# Garage Door - Thetford Size 6



## Arrachogaidh (Sep 27, 2011)

I am converting my garage into a kennel for our dogs to travel. 

I need ventilation and light in the garage and was thinking of inserting a Seitz 4 sliding window into the Thetford access door. 

Has anyone converted the garage to a kennel previously got any tips? 

Has anyone inserted a window into a locker door got any tips? 

The main access door and the access to habitation will have lockable dog cage gates fitted. 

May consider some sort of electric fan ventilation instead of full window in access door. 

All thoughts welcomed. 

Brian


----------



## Jezport (Jun 19, 2008)

If you want to get light in then a window is best option.

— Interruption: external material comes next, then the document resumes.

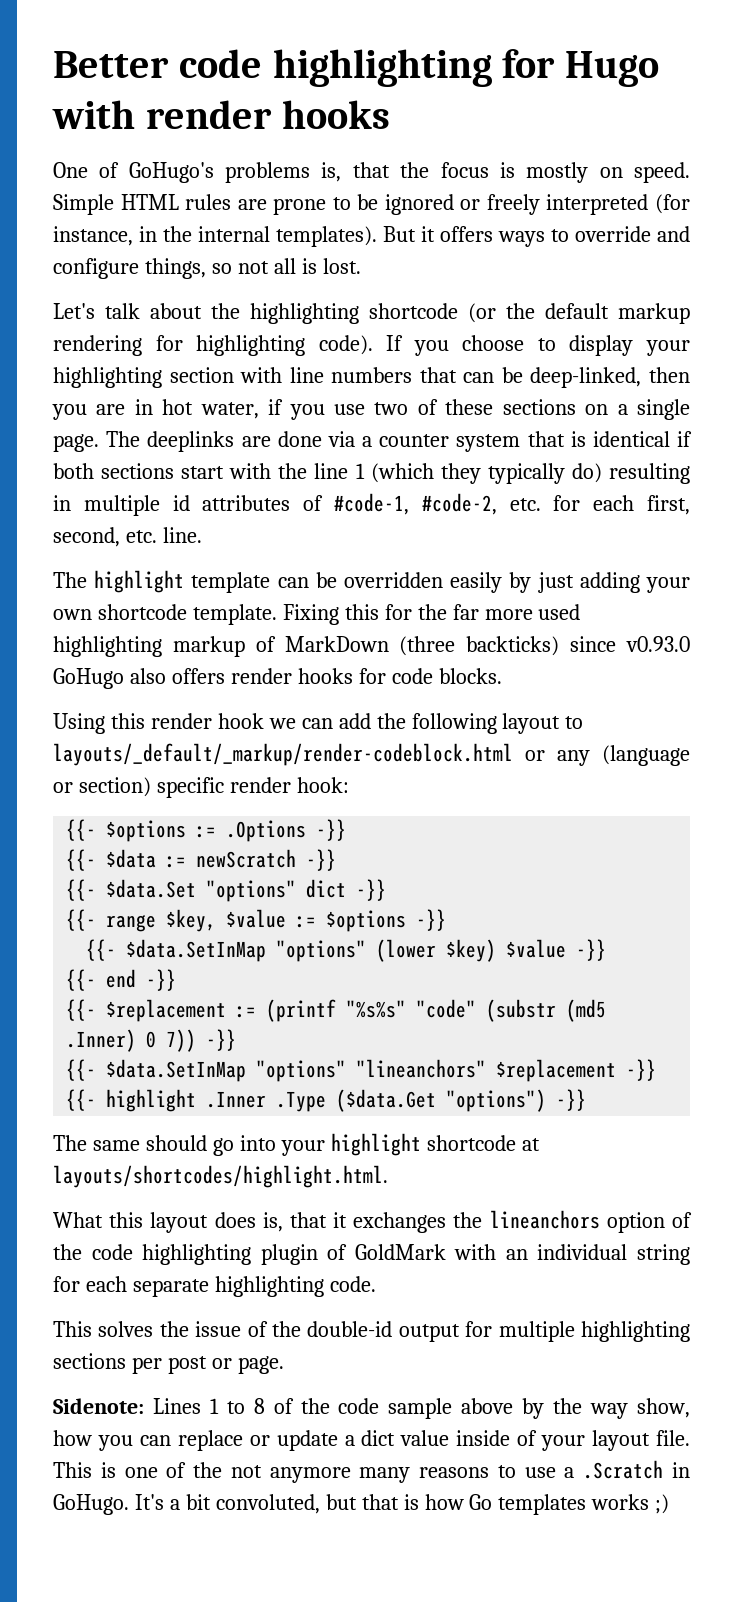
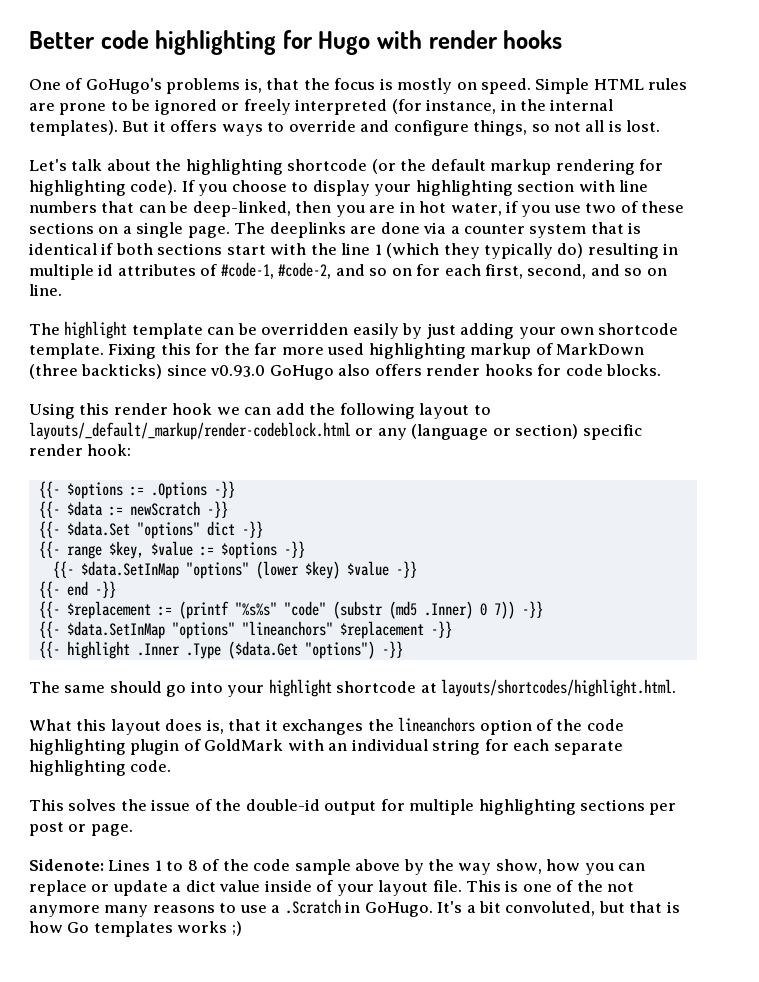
- The deeplinks are done via a counter system that is identical if both sections start with the line 1 (which they typically do) resulting in multiple id attributes of #code-1, #code-2, etc. for each first, second, etc. line.
+ The deeplinks are done via a counter system that is identical if both sections start with the line 1 (which they typically do) resulting in multiple id attributes of #code-1, #code-2, and so on for each first, second, and so on line.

For ventilation you could use a fridge vent


----------



## Arrachogaidh (Sep 27, 2011)

*Thetford Door 6*

I am converting my garage into a kennel for our dogs to travel.

I need ventilation and light in the garage and was thinking of inserting a Seitz 4 sliding window into the Thetford access door.

Has anyone converted the garage to a kennel previously got any tips?

Has anyone inserted a window into a locker door got any tips?

The main access door and the access to habitation will have lockable dog cage gates fitted.

May consider some sort of electric fan ventilation instead of full window in access door.

All thoughts welcomed.

Brian


----------